MacDonald, who is learning Italian, will serve double duty. She is to be in charge of media relations for figure skating and short-track speed skating, which take place at the same location.

"I haven't seen a complete list, but, as far as I know, I am the only Canadian who will be working in this capacity in Torino,'' MacDonald said, adding that she expects to head a team of eight supervisors and some 50 volunteers during the Games. "Most of the supervisors will be from various European countries and most of the volunteers will be Italian.

"It's a great way to begin my jubilee year,'' she said.

MacDonald brings some 20 years of experience in media relations and a lifelong love of sport to her profession. She admits she didn't grow up playing a lot of sports.
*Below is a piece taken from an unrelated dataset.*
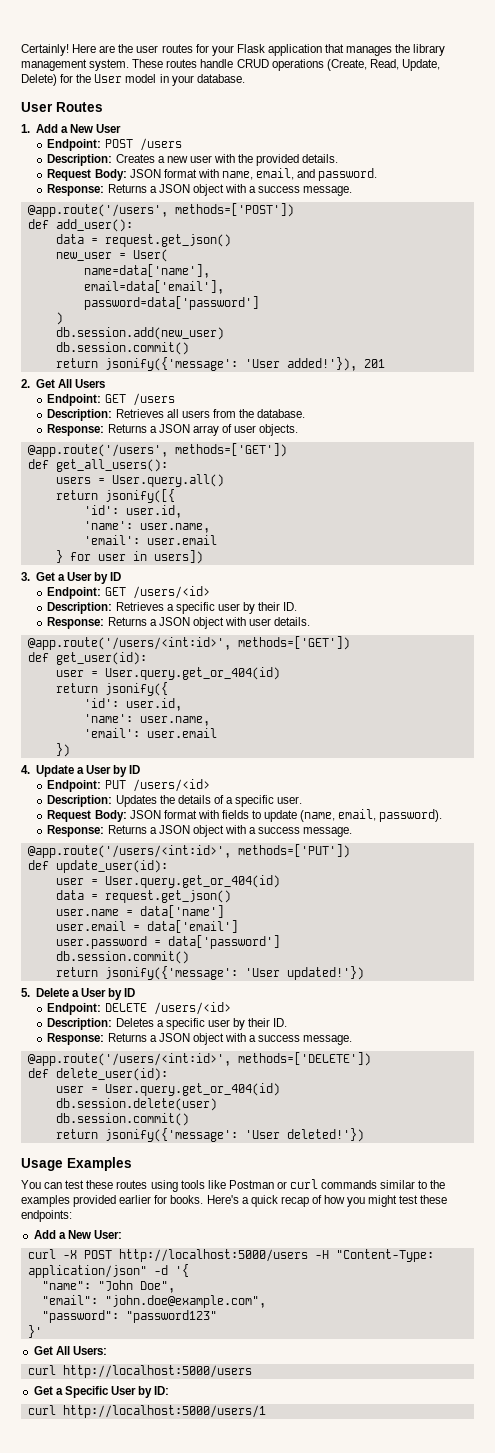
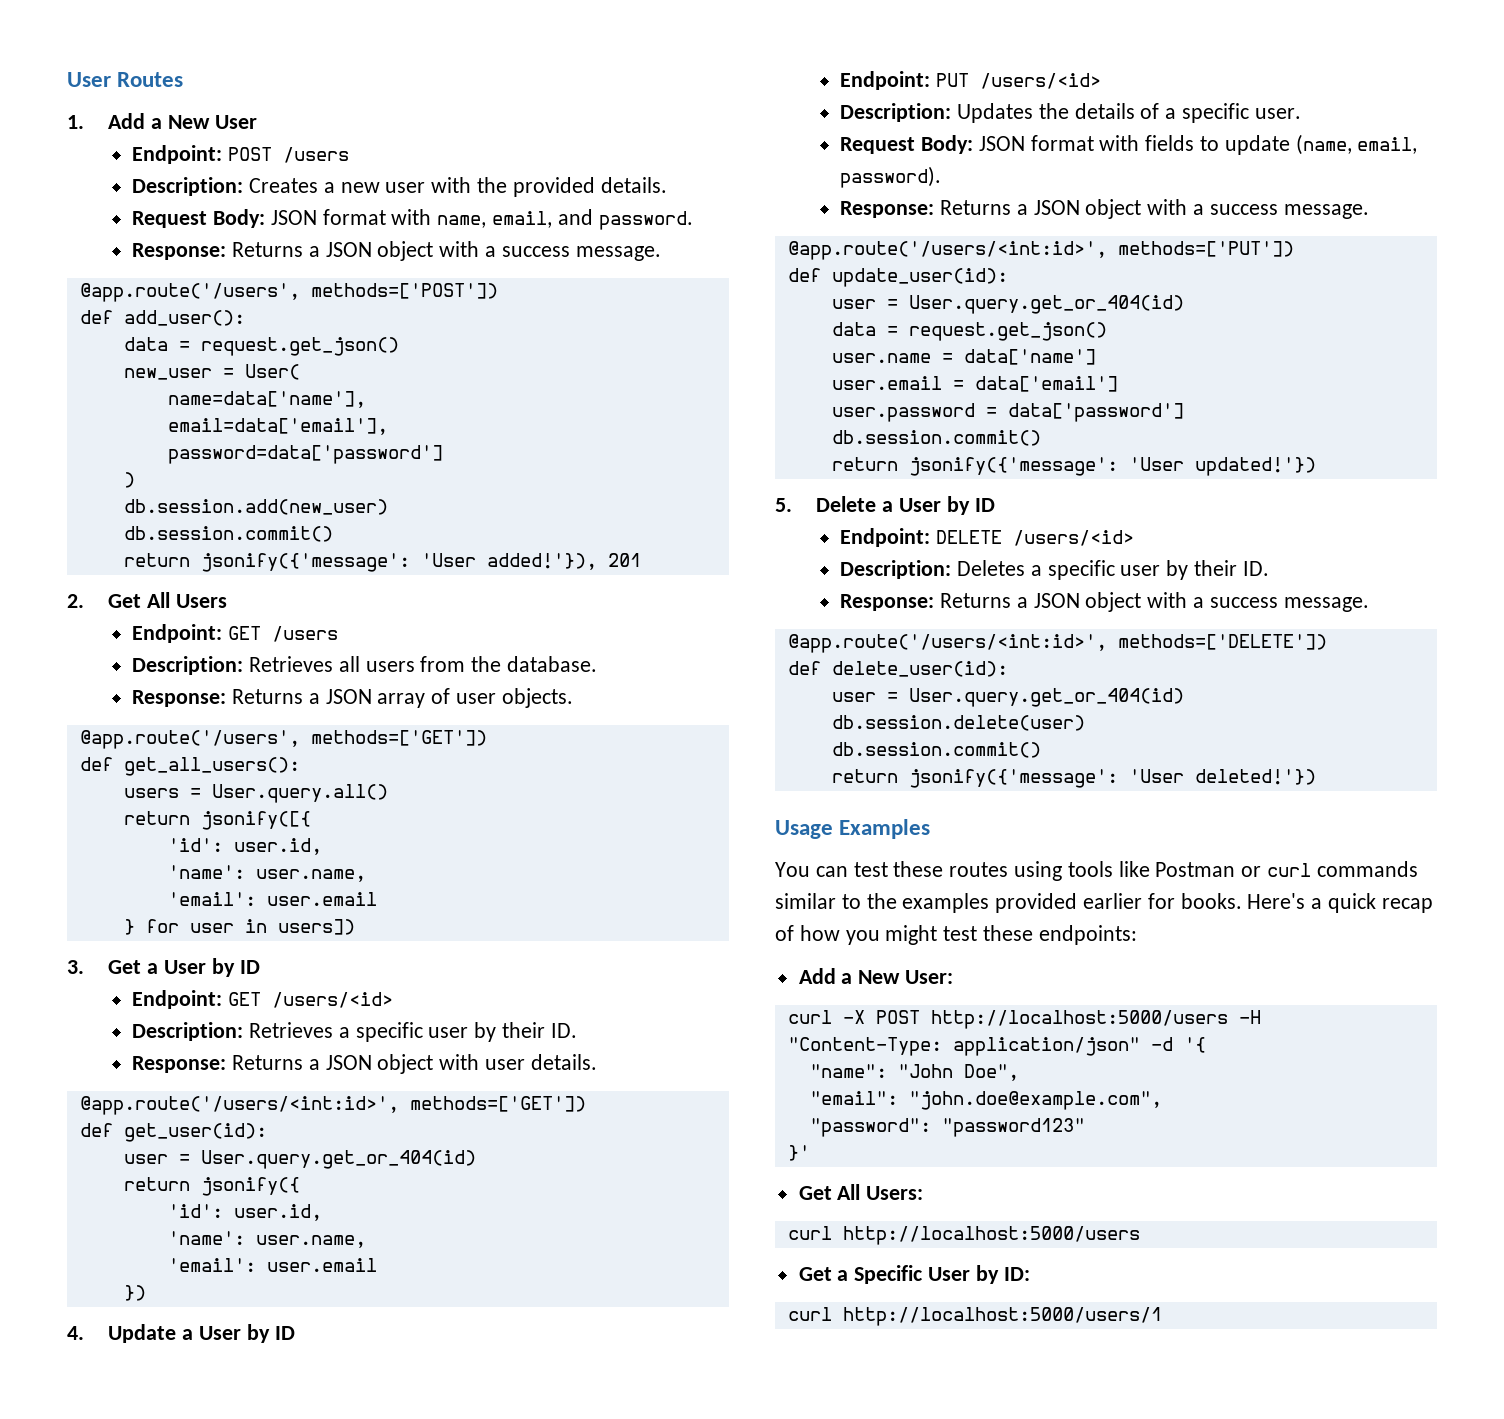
- Certainly! Here are the user routes for your Flask application that manages the library management system. These routes handle CRUD operations (Create, Read, Update, Delete) for the User model in your database.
"I simply didn't have the opportunity, but I always loved it. My first school didn't have a gym and I was growing up in the era when all the time at the arena went to boys' hockey. I was 17 before figure skating was introduced in my community. I just loved watching sports, but I didn't know that you could make a career out of sport unless you were an athlete.''

Hoping to meld her love of sport and her communications ability, she studied broadcasting at Algonquin with the goal of becoming a sportscaster. Instead, her career path took her to what was then the Carleton Board of Education, first as an audio-visual technician, then as a community relations officer and eventually as the manager of public relations.

Meanwhile, her volunteer work ranged from coaching youngsters and working with the Canadian Association for the Advancement of Women and Sport and Physical Activity to media relations work with such organizations as Habitat for Humanity, the Y Women of Distinction and the Billy Graham Mission. "With everything I've done, I've learned skills that I've been able to apply to other things,'' said MacDonald, whose primary focus returned to sports when she volunteered for Skate Canada in 1993.

"I just wanted to drive a van or something, but they asked me to run the media room and that experience has led directly to where I am now.''

Along the way, she handled media relations for the Canadian Hockey Association's national public education anti-abuse campaign, the 2001 World Figure Skating Championships in Vancouver and Washington in 2001 and 2003 and was a media relations supervisor at the 2002 Winter Olympics in Salt Lake City and deputy press chief for the 2005 European Figure Skating Championships, the test event for the Torino Games.